Seguí con absoluto entusiasmo cada una de las misiones Apolo, las seis misiones que alunizaron con éxito y aún más la que no lo consiguió, el más agónico e inmenso lance vivido en el espacio tras aquel inquietante mensaje lanzado desde el Apolo 13: “Houston, tenemos un problema”. Me apasionó y me apasiona la historia de cada uno de los programas espaciales que permitieron esas proezas, los primeros vuelos supersónicos en aviones cohete como el X-15, después el Mercury, el Gemini, el Apolo-Soyuz, la gloriosa era de los transbordadores, los nuevos proyectos de esta era super tecnológica.  

Desde 1972 ningún ser humano ha viajado más allá de las órbitas más bajas terrestres. No hemos regresado a la Luna, pero pronto lo haremos, el ser humano retomará esa postergada conquista y lo hará con una tecnología infinitamente superior a la de entonces, podremos ver todo en alta definición, con todo lujo de detalles, no en blanco y negro con las interferencias de entonces.
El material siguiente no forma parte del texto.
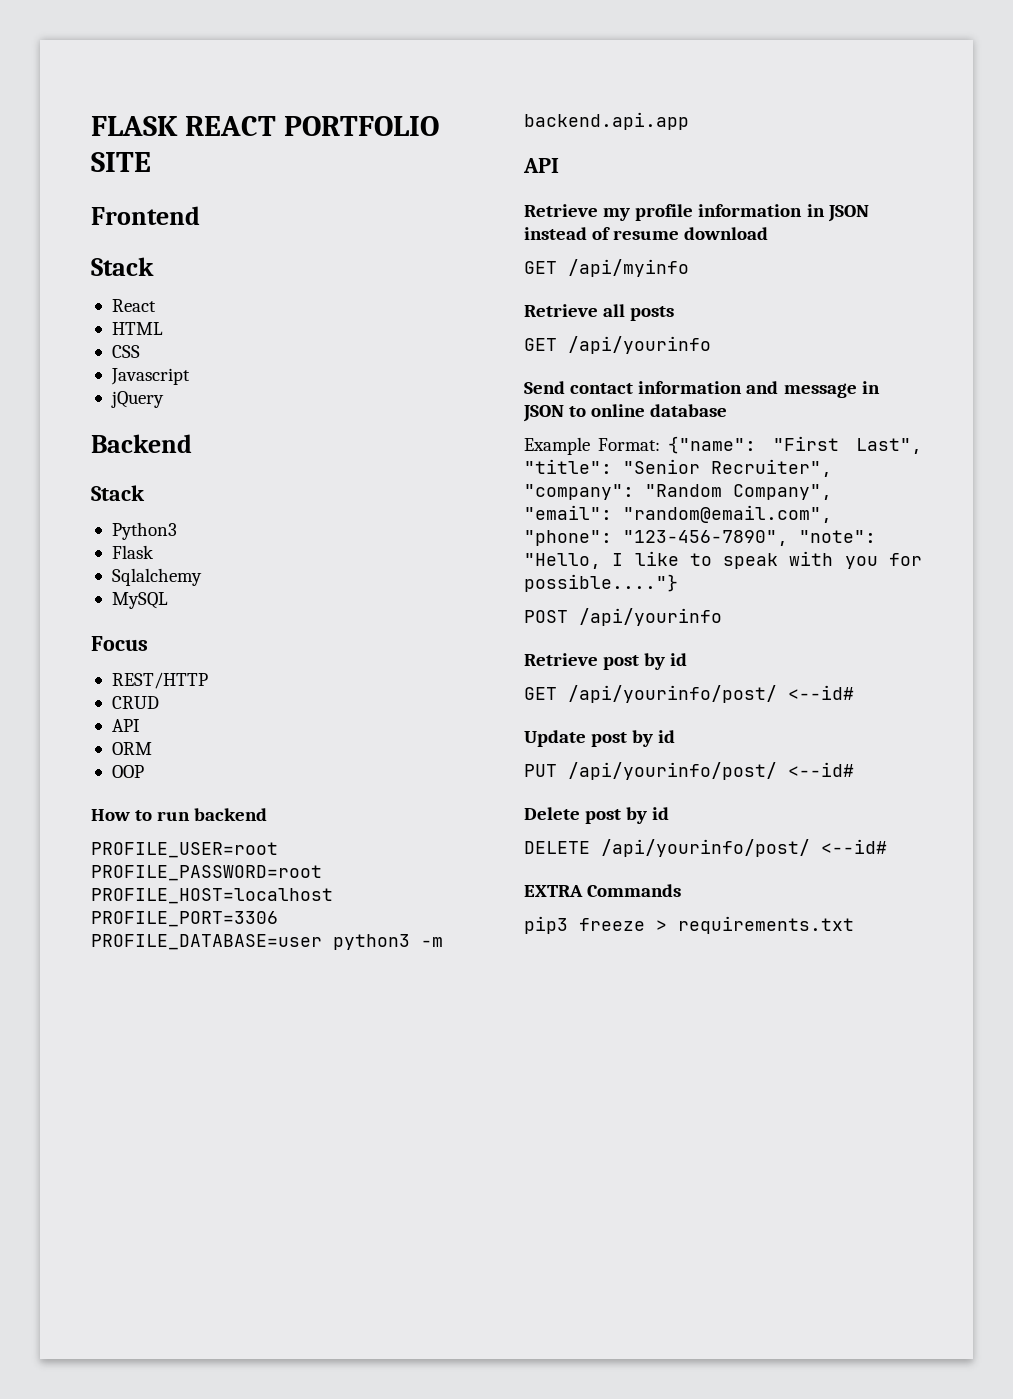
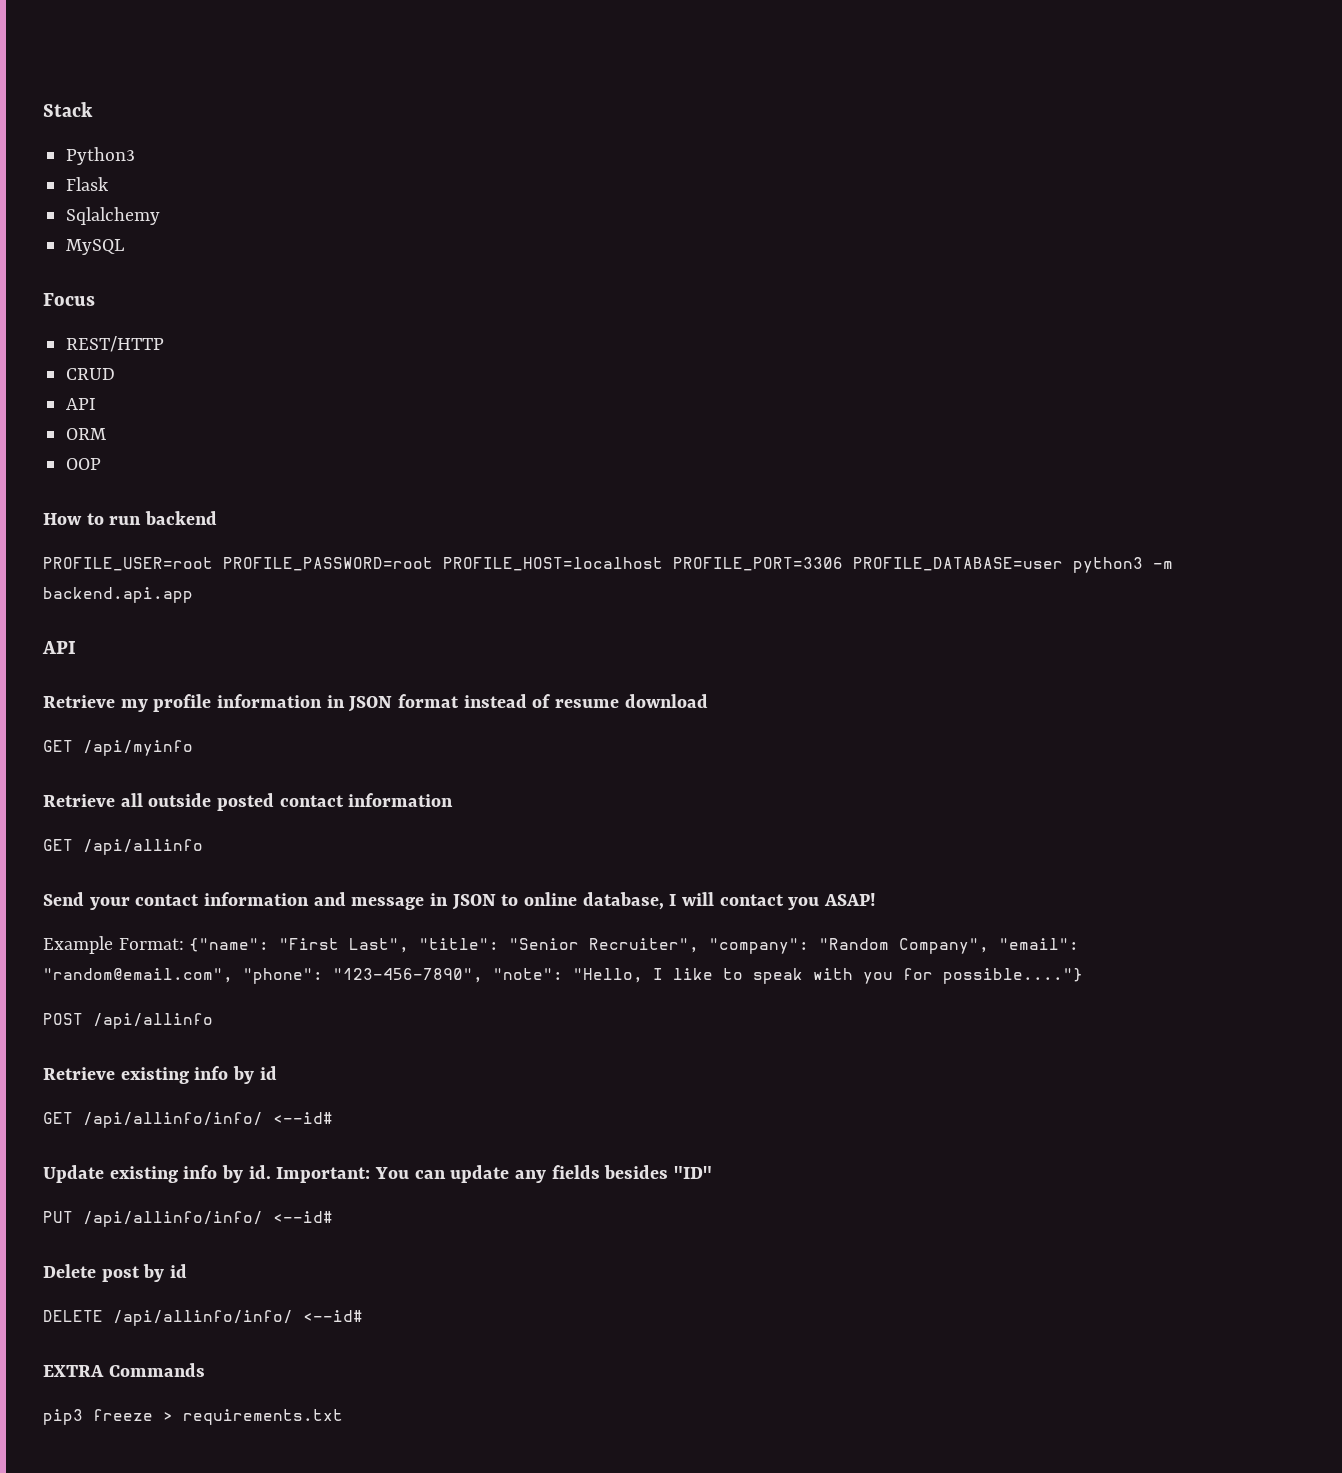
[91,116,439,136] [91,152,151,172] [91,206,200,225] [91,257,154,276] [111,299,156,312] [111,322,163,335] [111,345,140,358] [110,368,190,385] [110,391,164,408] [91,434,192,453] FLASK REACT PORTFOLIO SITE // Frontend // Stack // React // HTML // CSS // Javascript // jQuery // Backend // -> (43, 109) none
(869, 213) none -> [398,694,460,708] format
[630,306,675,321] [524,336,711,354] posts // GET /api/yourinfo -> [148,793,454,811] [43,839,203,855] outside posted contact information // GET /api/allinfo
(565, 387) none -> [89,897,130,910] your
[650,404,728,417] database -> [582,892,877,910] database, I will contact you ASAP!
[579,608,722,626] [524,653,640,670] /api/yourinfo // Retrieve post -> [93,1013,213,1029] [43,1066,229,1084] /api/allinfo // Retrieve existing info
[568,685,777,703] /api/yourinfo/post/ -> [83,1112,263,1128] /api/allinfo/info/
[591,730,676,747] post by id -> [109,1165,713,1183] existing info by id. Important: You can update any fields besides "ID"
[568,762,777,780] /api/yourinfo/post/ -> [83,1211,263,1227] /api/allinfo/info/
[601,839,810,857] /api/yourinfo/post/ -> [113,1310,293,1326] /api/allinfo/info/

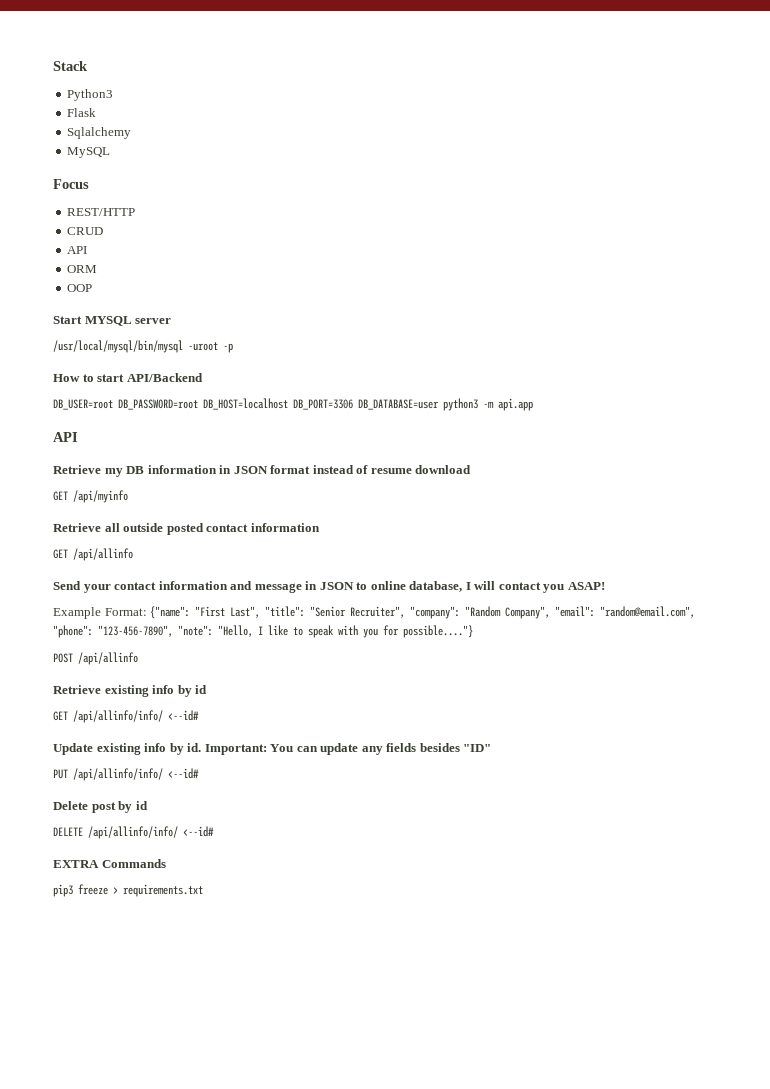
[43,511,218,525] [43,557,1063,571] How to run backend // PROFILE_USER=root PROFILE_PASSWORD=root PROFILE_HOST=localhost PROFILE_PORT=3306 PROFILE_DATABASE=user -> [53,316,172,326] [53,340,233,353] [53,373,203,382] [53,398,439,410] Start MYSQL server // /usr/local/mysql/bin/mysql -uroot -p // How to start API/Backend // DB_USER=root DB_PASSWORD=root DB_HOST=localhost DB_PORT=3306 DB_DATABASE=user
[43,587,193,603] backend.api.app -> [498,398,533,411] api.app
[153,694,212,712] profile -> [126,466,145,474] DB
Muy posiblemente será una mujer la que dará ese nuevo primer paso sobre la superficie selenita. 

 

Me he hecho muy mayor antes de poder asistir a ese prometido regreso a la Luna con el programa Artemis de la NASA, pero todo esto vuelve a conmoverme profundamente, como cuando era un chaval que soñaba con ser astronauta. Esa será la llave que abrirá la puerta del planeta rojo, que dará al ser humano la posibilidad de traspasar la próxima frontera con la conquista de Marte. No sé si llegaré a verlo, posiblemente no, pero sueño intensamente con poder revivir la emoción de aquel verano del cohete de mi infancia, sueño con poder volver a pisar el fantástico y fantasmagórico territorio de la Luna.